The Homo erectus cranium from Gongwangling, Lantian County, Shaanxi Province is the oldest fossil hominin specimen from North China. It was found in 1964 in a layer below the Jaramillo subchron and was attributed to loess (L) L15 in the Chinese loess-palaeosol sequence, with an estimated age of ca. 1.15 Ma (millions of years ago). Here, we demonstrate that there is a stratigraphical hiatus in the Gongwangling section immediately below loess 15, and the cranium in fact lies in palaeosol (S) S22 or S23, the age of which is ca. 1.54–1.65 Ma.

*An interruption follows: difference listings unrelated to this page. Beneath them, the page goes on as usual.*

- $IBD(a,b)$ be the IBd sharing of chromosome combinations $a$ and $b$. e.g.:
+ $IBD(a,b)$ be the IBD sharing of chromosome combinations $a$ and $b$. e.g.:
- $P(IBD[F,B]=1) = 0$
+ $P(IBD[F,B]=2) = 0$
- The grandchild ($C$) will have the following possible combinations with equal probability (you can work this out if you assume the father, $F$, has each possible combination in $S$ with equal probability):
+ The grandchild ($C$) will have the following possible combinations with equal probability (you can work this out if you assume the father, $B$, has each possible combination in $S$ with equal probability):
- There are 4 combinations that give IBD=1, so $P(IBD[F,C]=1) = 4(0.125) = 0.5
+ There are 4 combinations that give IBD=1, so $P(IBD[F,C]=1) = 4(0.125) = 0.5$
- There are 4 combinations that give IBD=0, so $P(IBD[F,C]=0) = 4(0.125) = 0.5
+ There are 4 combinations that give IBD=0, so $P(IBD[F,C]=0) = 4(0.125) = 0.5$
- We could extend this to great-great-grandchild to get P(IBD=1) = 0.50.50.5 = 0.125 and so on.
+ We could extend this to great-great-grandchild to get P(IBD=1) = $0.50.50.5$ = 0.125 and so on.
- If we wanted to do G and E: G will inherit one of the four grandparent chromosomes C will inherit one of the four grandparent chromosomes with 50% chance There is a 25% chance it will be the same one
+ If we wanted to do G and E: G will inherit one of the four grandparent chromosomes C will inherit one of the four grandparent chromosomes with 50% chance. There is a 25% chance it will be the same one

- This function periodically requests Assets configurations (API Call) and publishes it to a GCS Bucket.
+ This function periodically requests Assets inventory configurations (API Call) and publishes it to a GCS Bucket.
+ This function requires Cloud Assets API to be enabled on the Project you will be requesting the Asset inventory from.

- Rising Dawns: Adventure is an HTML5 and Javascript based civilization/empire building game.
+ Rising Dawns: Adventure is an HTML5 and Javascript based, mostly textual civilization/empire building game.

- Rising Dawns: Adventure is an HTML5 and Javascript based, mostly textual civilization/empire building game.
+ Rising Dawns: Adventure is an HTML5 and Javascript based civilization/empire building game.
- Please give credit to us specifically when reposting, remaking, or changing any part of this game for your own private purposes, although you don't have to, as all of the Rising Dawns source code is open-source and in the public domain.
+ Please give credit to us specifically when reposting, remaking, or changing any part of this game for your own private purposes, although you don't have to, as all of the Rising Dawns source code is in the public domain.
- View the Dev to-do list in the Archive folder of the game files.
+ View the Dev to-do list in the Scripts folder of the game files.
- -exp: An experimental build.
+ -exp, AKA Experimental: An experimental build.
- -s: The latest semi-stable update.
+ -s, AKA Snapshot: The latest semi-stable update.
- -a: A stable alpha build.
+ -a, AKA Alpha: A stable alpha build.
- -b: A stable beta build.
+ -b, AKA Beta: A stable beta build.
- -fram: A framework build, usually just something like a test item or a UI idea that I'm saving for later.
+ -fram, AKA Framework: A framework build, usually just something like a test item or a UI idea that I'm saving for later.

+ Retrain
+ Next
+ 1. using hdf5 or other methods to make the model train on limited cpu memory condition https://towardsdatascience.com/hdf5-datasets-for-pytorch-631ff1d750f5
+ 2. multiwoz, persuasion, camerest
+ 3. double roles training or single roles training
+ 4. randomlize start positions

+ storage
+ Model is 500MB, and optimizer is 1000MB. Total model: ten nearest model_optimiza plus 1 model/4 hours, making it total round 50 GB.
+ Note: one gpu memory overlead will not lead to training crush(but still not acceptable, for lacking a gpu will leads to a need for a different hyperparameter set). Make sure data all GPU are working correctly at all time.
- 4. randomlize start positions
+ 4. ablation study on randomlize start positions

Closely spaced palaeomagnetic sampling at two sections at Gongwangling and one at Jiacun, 10 km to the north, indicate that the fossil layer at Gongwangling and a similar fossil horizon at Jiacun were deposited shortly before a short period of normal polarity above the Olduvai subchron. This is attributed to the Gilsa Event that has been dated elsewhere to ca. 1.62 Ma. Our investigations thus demonstrate that the Gongwangling cranium is slightly older than ca. 1.62 Ma, probably ca. 1.63 Ma, and significantly older than previously supposed.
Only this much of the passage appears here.